Fixed a bug (race condition between connect and poll) that left brokers in RD_KAFKA_BROKER_STATE_CONNECT state if acquiring the connection took long enough.

This is not related to m broker <-> n threads patch, this was an existing unrelated bug.

ghost · 2016-11-02T13:33:17Z

@edenhill Hi Magnus, can this patch getting merged into trunk? The Kafka Java client already does this and this would help us run librdkafka with a large number of broker machines.

ljackson · 2017-02-07T18:13:08Z

Bump? Whats the status of this change wrt master we may need this optimization soon?

edenhill · 2017-02-07T20:01:38Z

I really appreciate the effort in this PR, and I'll make use of some parts of it, but the way forward is to split up broker threads into IO threads (low-latency) and partition threads (high concurrency).
The target is the June release.

@ljackson Can you tell me what problems you are seeing?

ljackson · 2017-02-07T21:38:00Z

Nothing as of yet but we are just ramping up the replacement of Sarama with librdkafka/golang wrapper and we have large Kafka clusters and will be adding more. Mainly I wanted to understand how you were addressing the one thread per broker potential issues.

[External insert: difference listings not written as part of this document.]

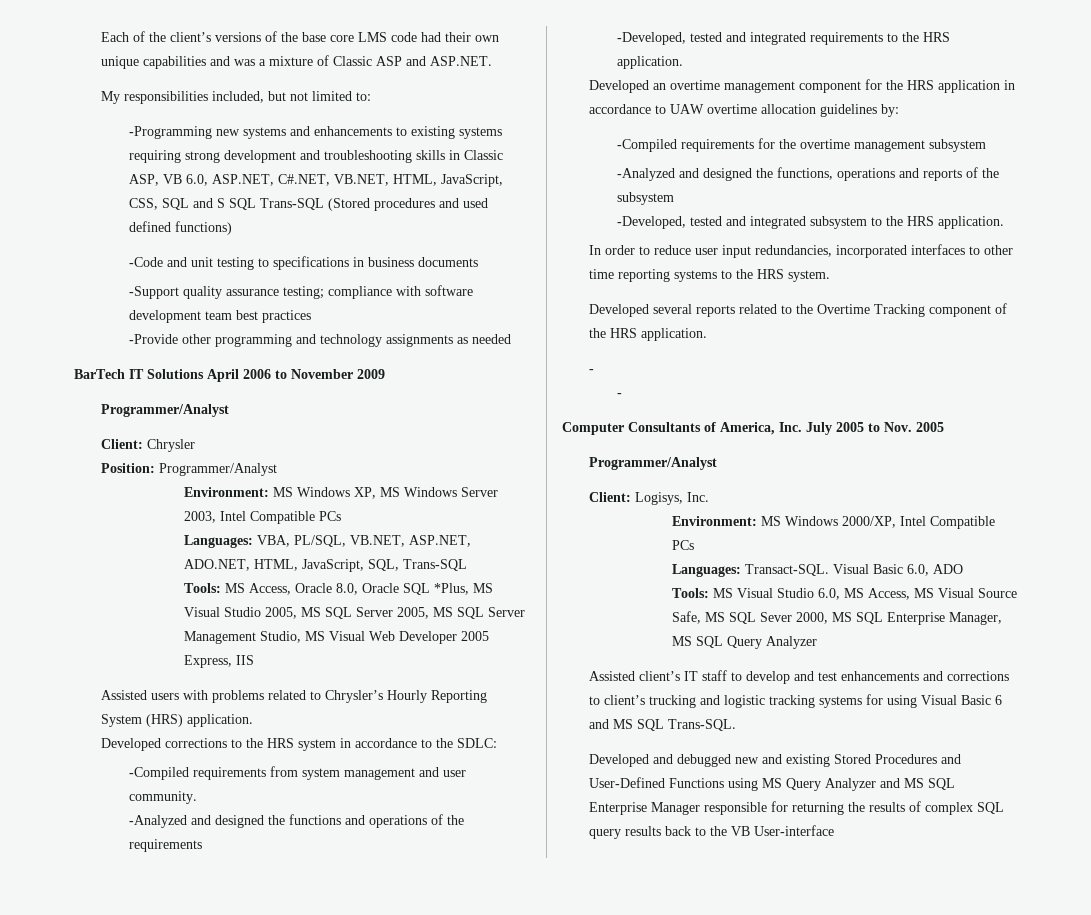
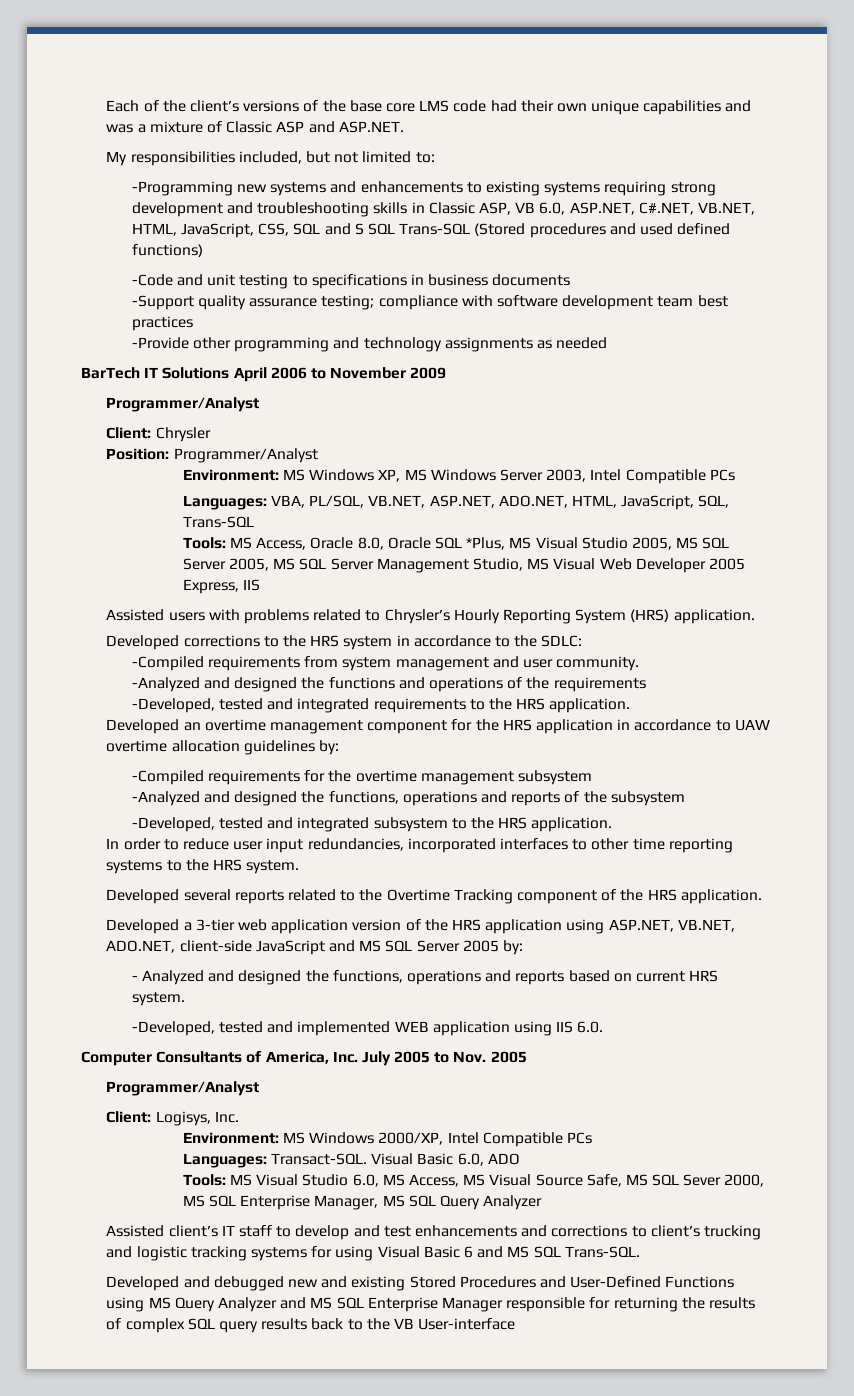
  Developed several reports related to the Overtime Tracking component of the HRS application.
- -
- -
+ Developed a 3-tier web application version of the HRS application using ASP.NET, VB.NET, ADO.NET, client-side JavaScript and MS SQL Server 2005 by:
+ - Analyzed and designed the functions, operations and reports based on current HRS system.
+ -Developed, tested and implemented WEB application using IIS 6.0.

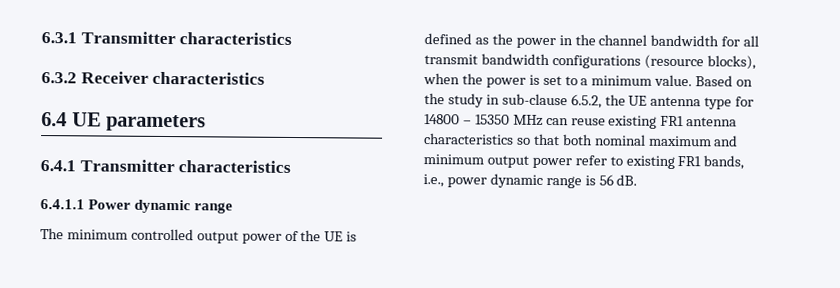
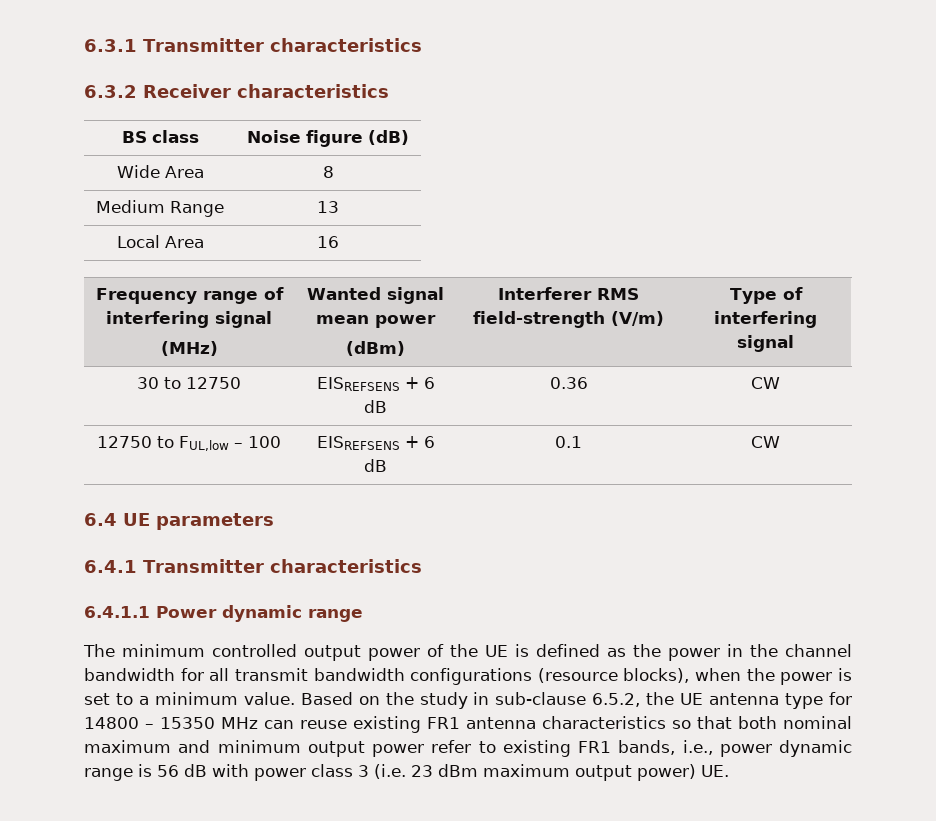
+ BS class | Noise figure (dB)
+ Wide Area | 8
+ Medium Range | 13
+ Local Area | 16
+ Frequency range of interfering signal
+ (MHz) | Wanted signal mean power
+ (dBm) | Interferer RMS field-strength (V/m) | Type of interfering signal
+ 30 to 12750 | EISREFSENS + 6 dB | 0.36 | CW
+ 12750 to FUL,low – 100 | EISREFSENS + 6 dB | 0.1 | CW
- Based on the study in sub-clause 6.5.2, the UE antenna type for 14800 – 15350 MHz can reuse existing FR1 antenna characteristics so that both nominal maximum and minimum output power refer to existing FR1 bands, i.e., power dynamic range is 56 dB.
+ Based on the study in sub-clause 6.5.2, the UE antenna type for 14800 – 15350 MHz can reuse existing FR1 antenna characteristics so that both nominal maximum and minimum output power refer to existing FR1 bands, i.e., power dynamic range is 56 dB with power class 3 (i.e. 23 dBm maximum output power) UE.

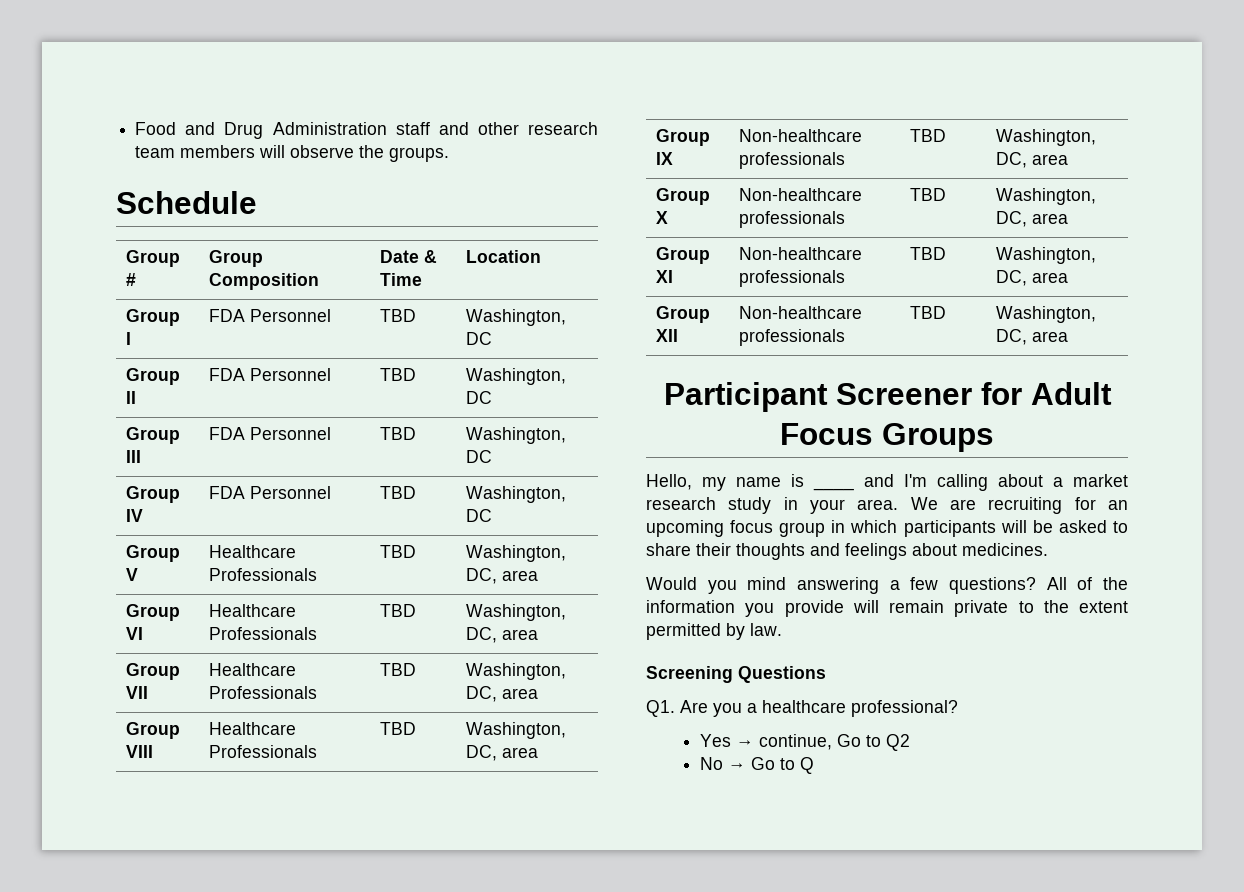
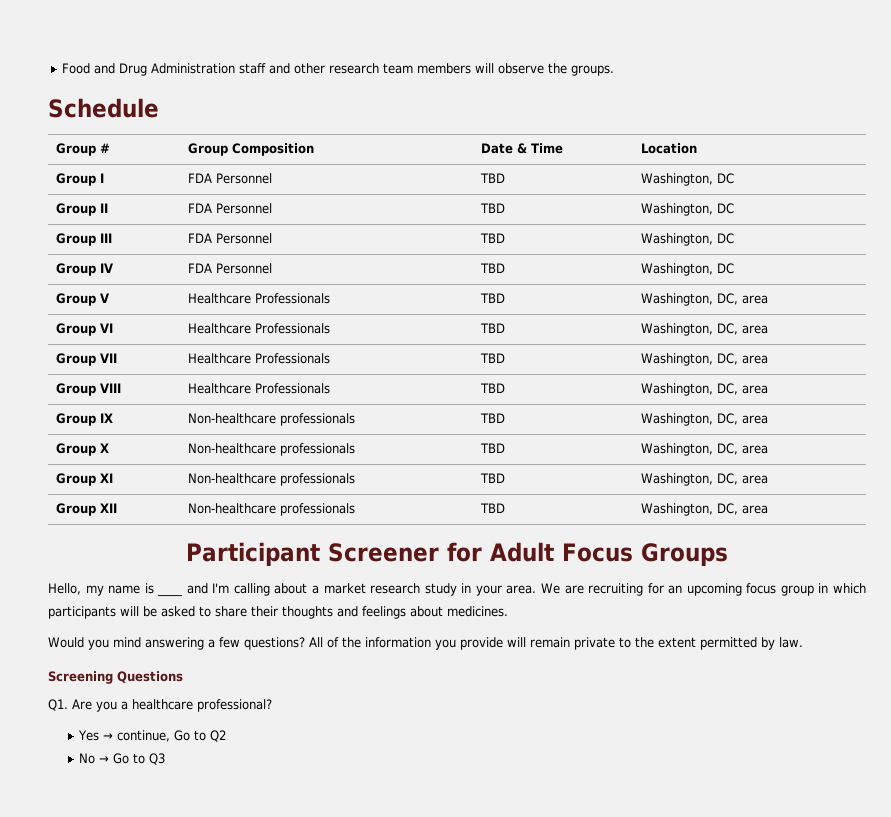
- No → Go to Q
+ No → Go to Q3

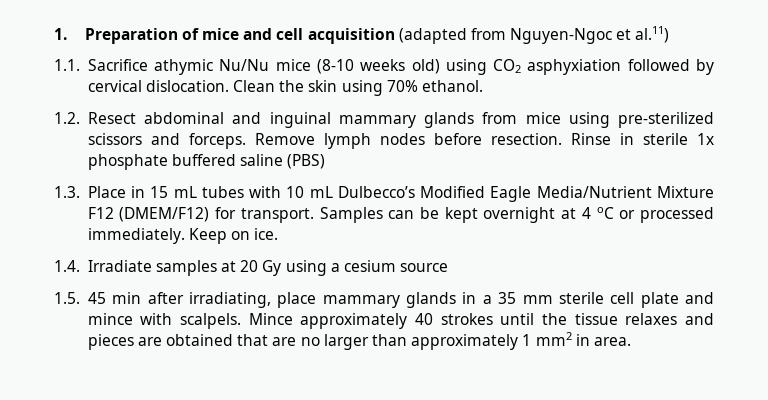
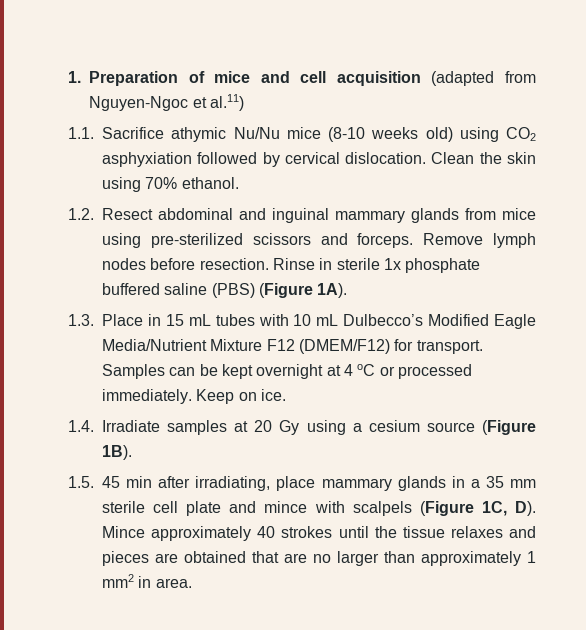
- Rinse in sterile 1x phosphate buffered saline (PBS)
+ Rinse in sterile 1x phosphate buffered saline (PBS) (Figure 1A).
- 1.4. Irradiate samples at 20 Gy using a cesium source
+ 1.4. Irradiate samples at 20 Gy using a cesium source (Figure 1B).
- 1.5. 45 min after irradiating, place mammary glands in a 35 mm sterile cell plate and mince with scalpels. Mince approximately 40 strokes until the tissue relaxes and pieces are obtained that are no larger than approximately 1 mm2 in area.
+ 1.5. 45 min after irradiating, place mammary glands in a 35 mm sterile cell plate and mince with scalpels (Figure 1C, D). Mince approximately 40 strokes until the tissue relaxes and pieces are obtained that are no larger than approximately 1 mm2 in area.

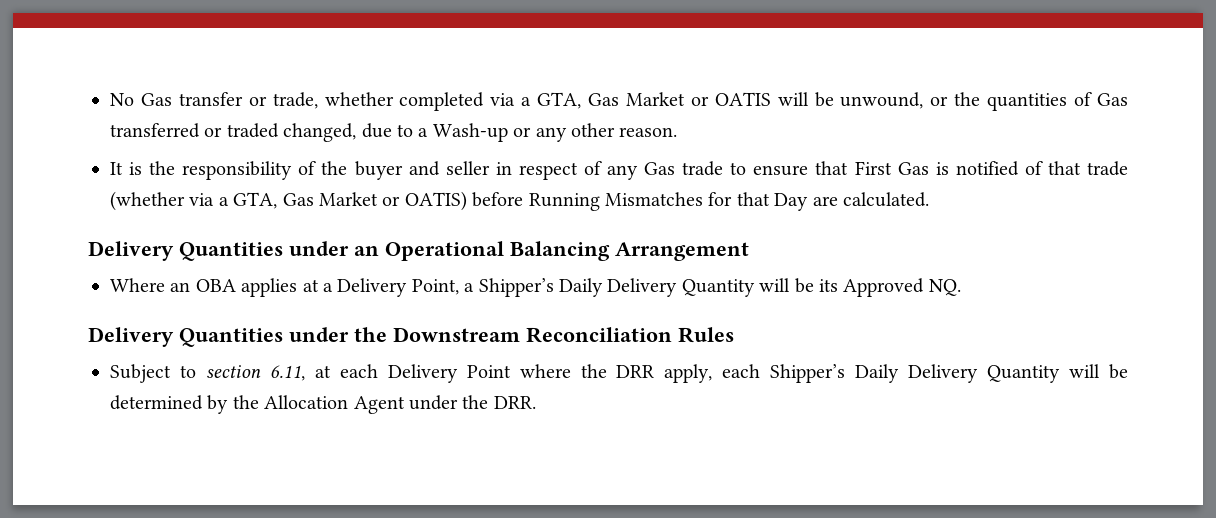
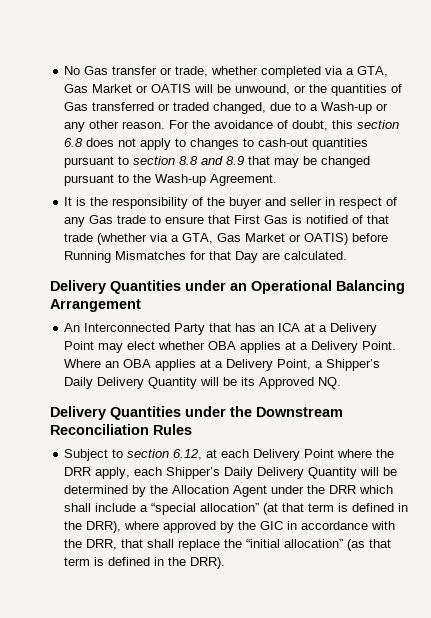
+ For the avoidance of doubt, this section 6.8 does not apply to changes to cash-out quantities pursuant to section 8.8 and 8.9 that may be changed pursuant to the Wash-up Agreement.
+ An Interconnected Party that has an ICA at a Delivery Point may elect whether OBA applies at a Delivery Point.
- Subject to section 6.11, at each Delivery Point where the DRR apply, each Shipper’s Daily Delivery Quantity will be determined by the Allocation Agent under the DRR.
+ Subject to section 6.12, at each Delivery Point where the DRR apply, each Shipper’s Daily Delivery Quantity will be determined by the Allocation Agent under the DRR which shall include a “special allocation” (at that term is defined in the DRR), where approved by the GIC in accordance with the DRR, that shall replace the “initial allocation” (as that term is defined in the DRR).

Thx

edenhill · 2017-02-07T21:51:35Z

Happy to hear that.
What number of brokers, topics and typical partition counts do you reckon you'll see the coming 12 months?

janmejay · 2017-02-08T07:33:37Z

@edenhill can you describe the design you have in mind in more detail?

edenhill · 2017-02-08T07:51:21Z

@janmejay This design stems from solving the latency issue of waiting for condvars and IO simultaneously, which is not possible on most platforms:

have one (or more) IO threads that use the most appropriate IO event mechanism for the platform (epoll on linux, kqueues on osx, ...). They only wait on IO, not buffer queues, and it is up to the other threads to enable POLLOUT on fds when they have something to send. E.g., IO-based wakeups rather than condvar-based. This solves the latency issue. Transmits will be immediate. One IO thread should be enough.
have a set of partition worker threads that does batching, (de)compression, protocol parsing, etc. This concurrency is for performance. How this thread pool is scaled (automatically, statically, weighed, ..) is not decided on.
the broker control plane is moved to the main rdkafka thread, with some parts (fetch decisions) moved to partition threads.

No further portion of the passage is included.